30 years after we first met, our faces are rounder, our skin more splotchy, our teeth more yellow. The hairlines have changed. But the smiles are real and true. There’s a joy in being together that sings out from those faces, and a life of love speaks through the crow’s feet around those eyes. I wouldn’t cover that up with makeup or skin peels or airbrushing, not for a million bucks. These are two very beautiful people. And I happen to be one of them.
* * * * *
But maybe I could still do a little more to take care of myself and be healthier. I’ll take inspiration after all from my father-in-law, who has fought back against aging, not with superficial steps like hair dyes or skin chemicals, but by working from the inside out –staying mentally and physically busy, exercising, working, reading, thinking, traveling. In other words, by living. I won’t ever be the fastest old lady in Wisconsin, but maybe I can strive to be the healthiest, happiest, and most-well-adjusted old lady on the shores of Lake Michigan, some day, 30 years from now.

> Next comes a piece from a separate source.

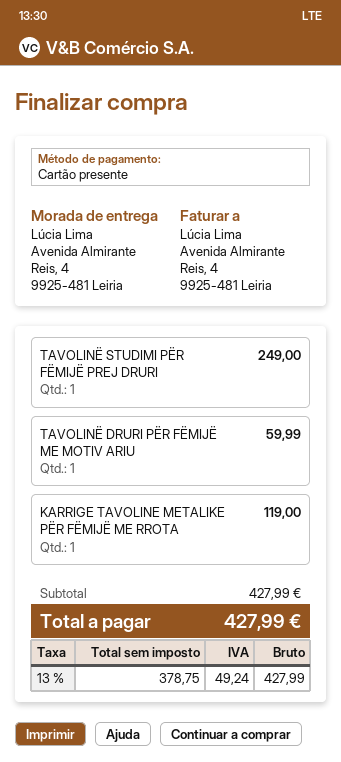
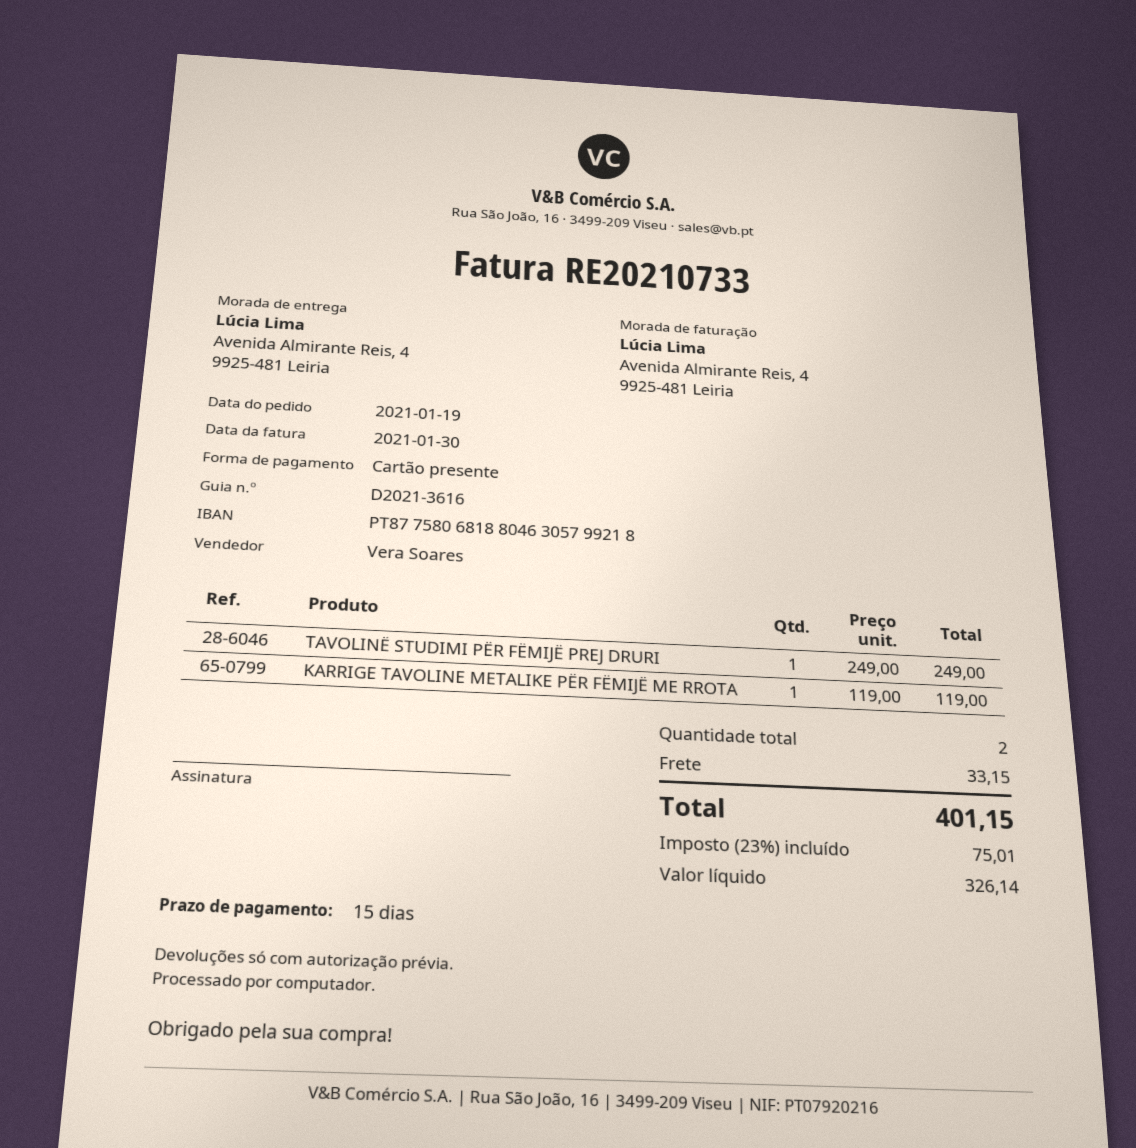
TAVOLINË DRURI PËR FËMIJË ME MOTIV ARIU: 1 for 59.99 -> none
shipping: none -> 33.15
net: 378.75 -> 326.14
tax: 13% = 49.24 -> 23% = 75.01
total: 427.99 -> 401.15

Amen, m’dear. Two beautiful people indeed. Well-earned, sad, joyful, wise beauty. And that hand is so familiar to me! The eye too, of course, and your beautiful face, but I think I could still pick your hand out of a line up. Interesting time, this 50 years. Much love to you, Car, and happy birthday. And, yes, I say go with the daily Haka in the mirror. Let us be fierce and tender soldiers into these next decades.
Every time my body hurts, I wonder if it’ll feel that way for the rest of my life, now.